Pippa apenas o encara, então Mark continua.

-Pippa, você é minha companheira-, ele diz, suspirando, balançando a cabeça para ela, pressionando a mão no coração. -Eu sei que você também sente isso. Podemos apenas... nos acalmar? Tirar um minuto para nos conhecermos?

-É sério isso que você quer fazer, Mark?- ela retruca, dando um passo em sua direção, a boca se curvando para baixo nos cantos. -Você quer apenas tirar um tempo para nos conhecermos?

-Bem, sim?- Mark diz, cauteloso, sabendo que isso é uma armadilha, mas ainda não entendendo.

-E como você sugere que façamos isso?- ela retruca, encarando-o com firmeza.

-Um, nós poderíamos... sair juntos?- ele diz, sem jeito, se encolhendo um pouco ao perceber que não tem... absolutamente nenhuma resposta para aquela pergunta e se sentindo como um idiota completo. -Nós poderíamos... jantar? Conversar?

Um riso áspero escapa da boca de Pippa. -Minha vida inteira está desmoronando, e você quer sair juntos?

Ele faz uma careta, sem entender, mas sabendo que isso é ruim. -Um, sim?

-E o que se faz quando se sai juntos?

Mark suspira. -Eu não sei, Pippa. Nós poderíamos... pedir uma pizza? Apenas... relaxar? E conversar?

-Eu sou uma Luna e uma mãe-, Pippa retruca, avançando novamente sobre ele, segurando seu bebê perto. -Estou lutando para me ajustar à perda de minha família e minha posição na sociedade para que eu possa dar uma vida melhor para minha filhinha. E enquanto estou feliz em fazer esse sacrifício por ela, estou lutando em cada passo para entender quem eu sou neste mundo! Sem mencionar que meu Alfa se apaixonou por outro homem - um ato que resultaria em sua morte em nossa nação natal. E isso muito bem poderia resultar em eu ser abandonada e sozinha aqui

-Pippa, nós jamais permitiríamos que você fosse abandonada, é claro que sempre te apoiaríamos –

-Minha vida está desmoronando!- ela grita, interrompendo, desesperada, sua voz se partindo. -E estou tentando manter tudo junto com as pontas dos meus dedos! Tenho todas as responsabilidades de uma mulher adulta, Mark Sinclair - sou mãe de um bebê, tenho o lar do meu Alfa para estabelecer e administrar, e você quer... sair juntos!?

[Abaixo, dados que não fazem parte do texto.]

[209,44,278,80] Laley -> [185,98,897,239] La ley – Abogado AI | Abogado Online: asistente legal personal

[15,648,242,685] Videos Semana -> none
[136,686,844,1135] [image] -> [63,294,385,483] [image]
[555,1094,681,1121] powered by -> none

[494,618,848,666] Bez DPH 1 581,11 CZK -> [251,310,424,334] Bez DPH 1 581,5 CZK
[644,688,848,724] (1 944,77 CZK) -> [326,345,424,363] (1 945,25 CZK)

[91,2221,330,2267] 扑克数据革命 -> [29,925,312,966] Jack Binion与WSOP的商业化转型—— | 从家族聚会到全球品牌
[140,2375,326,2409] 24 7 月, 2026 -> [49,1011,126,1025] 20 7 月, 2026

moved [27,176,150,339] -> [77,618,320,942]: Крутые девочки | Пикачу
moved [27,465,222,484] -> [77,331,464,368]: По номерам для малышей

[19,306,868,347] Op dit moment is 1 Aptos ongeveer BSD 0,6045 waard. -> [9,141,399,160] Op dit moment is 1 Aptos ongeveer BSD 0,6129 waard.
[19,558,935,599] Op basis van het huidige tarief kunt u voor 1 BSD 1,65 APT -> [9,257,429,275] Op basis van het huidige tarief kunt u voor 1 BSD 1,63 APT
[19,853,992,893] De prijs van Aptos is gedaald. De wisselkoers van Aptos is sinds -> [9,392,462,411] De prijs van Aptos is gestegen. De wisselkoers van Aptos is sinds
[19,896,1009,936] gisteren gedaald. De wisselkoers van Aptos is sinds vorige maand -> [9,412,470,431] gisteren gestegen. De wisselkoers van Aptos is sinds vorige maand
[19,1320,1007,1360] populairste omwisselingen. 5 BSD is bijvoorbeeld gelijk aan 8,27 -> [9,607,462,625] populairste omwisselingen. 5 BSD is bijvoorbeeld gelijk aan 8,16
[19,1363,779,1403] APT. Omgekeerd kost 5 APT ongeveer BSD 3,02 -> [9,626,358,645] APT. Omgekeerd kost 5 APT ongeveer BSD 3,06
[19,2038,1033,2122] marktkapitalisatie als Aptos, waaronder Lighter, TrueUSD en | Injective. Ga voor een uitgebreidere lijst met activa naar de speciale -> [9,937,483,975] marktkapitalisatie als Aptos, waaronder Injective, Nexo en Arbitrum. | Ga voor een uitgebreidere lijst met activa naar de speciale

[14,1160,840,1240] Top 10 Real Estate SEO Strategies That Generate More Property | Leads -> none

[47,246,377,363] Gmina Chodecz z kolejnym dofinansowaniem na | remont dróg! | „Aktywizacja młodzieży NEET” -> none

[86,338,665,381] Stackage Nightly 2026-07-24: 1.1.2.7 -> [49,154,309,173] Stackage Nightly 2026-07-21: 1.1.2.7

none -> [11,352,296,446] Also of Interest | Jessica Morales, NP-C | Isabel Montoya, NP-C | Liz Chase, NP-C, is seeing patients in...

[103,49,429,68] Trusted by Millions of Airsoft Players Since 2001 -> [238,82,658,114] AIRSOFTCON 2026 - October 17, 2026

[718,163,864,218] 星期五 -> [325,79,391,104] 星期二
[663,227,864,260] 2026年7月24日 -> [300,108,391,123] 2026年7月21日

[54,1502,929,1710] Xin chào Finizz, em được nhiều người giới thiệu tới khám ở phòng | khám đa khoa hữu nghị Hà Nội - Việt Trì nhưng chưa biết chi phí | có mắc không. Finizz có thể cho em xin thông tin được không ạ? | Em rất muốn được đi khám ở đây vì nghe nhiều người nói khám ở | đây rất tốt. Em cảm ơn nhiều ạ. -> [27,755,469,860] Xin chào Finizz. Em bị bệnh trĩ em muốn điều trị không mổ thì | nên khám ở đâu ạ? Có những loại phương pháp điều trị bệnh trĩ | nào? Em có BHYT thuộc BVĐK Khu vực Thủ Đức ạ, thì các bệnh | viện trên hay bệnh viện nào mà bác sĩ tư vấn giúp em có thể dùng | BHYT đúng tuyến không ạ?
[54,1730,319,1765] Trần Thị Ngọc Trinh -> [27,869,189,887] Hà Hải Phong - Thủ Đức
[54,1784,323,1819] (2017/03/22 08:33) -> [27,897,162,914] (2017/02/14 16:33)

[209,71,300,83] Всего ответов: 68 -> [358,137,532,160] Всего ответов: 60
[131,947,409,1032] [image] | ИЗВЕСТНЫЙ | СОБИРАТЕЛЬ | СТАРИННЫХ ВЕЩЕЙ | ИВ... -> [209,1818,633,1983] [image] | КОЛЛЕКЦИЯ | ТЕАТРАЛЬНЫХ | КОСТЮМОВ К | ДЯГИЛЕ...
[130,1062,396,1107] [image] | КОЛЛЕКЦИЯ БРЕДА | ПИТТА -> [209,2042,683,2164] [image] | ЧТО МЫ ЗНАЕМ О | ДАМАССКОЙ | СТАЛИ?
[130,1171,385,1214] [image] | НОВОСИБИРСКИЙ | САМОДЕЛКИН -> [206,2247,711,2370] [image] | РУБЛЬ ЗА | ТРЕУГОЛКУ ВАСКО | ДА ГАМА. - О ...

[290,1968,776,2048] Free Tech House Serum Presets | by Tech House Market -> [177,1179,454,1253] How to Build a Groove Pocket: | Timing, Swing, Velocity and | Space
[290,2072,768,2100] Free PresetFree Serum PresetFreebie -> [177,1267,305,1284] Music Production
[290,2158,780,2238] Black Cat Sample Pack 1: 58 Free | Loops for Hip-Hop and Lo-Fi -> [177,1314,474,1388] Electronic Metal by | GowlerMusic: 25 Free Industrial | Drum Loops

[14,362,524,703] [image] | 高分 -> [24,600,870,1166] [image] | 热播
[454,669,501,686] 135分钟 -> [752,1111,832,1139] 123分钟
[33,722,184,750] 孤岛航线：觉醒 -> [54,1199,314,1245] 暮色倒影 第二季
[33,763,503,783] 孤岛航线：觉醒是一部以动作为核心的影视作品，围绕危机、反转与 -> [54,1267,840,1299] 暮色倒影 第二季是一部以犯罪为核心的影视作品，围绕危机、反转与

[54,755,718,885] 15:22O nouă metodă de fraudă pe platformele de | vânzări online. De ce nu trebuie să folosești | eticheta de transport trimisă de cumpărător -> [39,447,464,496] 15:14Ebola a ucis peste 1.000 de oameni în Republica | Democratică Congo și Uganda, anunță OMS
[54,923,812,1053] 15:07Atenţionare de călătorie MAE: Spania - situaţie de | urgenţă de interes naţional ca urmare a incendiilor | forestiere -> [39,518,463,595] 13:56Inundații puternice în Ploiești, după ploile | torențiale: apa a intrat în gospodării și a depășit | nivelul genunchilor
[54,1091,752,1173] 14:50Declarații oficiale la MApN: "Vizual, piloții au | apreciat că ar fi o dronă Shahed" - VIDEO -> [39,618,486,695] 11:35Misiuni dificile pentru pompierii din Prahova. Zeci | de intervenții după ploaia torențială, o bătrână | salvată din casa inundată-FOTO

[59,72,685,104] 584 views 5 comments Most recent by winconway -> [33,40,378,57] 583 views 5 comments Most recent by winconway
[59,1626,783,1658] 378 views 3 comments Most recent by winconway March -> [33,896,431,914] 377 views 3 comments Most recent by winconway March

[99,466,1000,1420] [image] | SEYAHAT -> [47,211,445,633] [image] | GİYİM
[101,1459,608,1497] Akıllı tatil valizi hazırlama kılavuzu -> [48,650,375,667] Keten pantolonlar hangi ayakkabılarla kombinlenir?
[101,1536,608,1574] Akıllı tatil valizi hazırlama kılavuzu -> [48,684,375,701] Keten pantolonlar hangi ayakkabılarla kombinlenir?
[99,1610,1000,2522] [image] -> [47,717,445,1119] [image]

Mark geme um pouco, baixando a cabeça, entendendo o ponto dela.

Porque mesmo que ele e Pippa tenham a mesma idade... suas vidas são completamente diferentes. E sua sugestão de que ela se comporte como qualquer outra garota de dezenove anos e apenas saia com ele - pedir uma pizza, assistir a um filme, conversar sobre seus interesses - simplesmente deixa de levar em consideração quem ela é e do que ela precisa.

-Você é um garoto, Mark,- Pippa diz, suave e triste. Ele levanta a cabeça o suficiente para vê-la olhando para baixo para seu bebê, lágrimas se agarrando aos seus cílios, ameaçando cair. -Eu - eu já tenho um filho, não preciso de outro. Desculpe - estou sendo cruel, mas…- ela respira fundo e levanta os olhos para ele, a boca tremendo um pouco. -Eu não aceito esse vínculo, Mark. Eu - eu não posso. É muito difícil - tenho um Alfa de quem gosto muito, e ele… preciso me concentrar nesse relacionamento antes que tudo desmorone diante de mim. Desculpe. Eu… sinto muito por causar-lhe dor, mas não.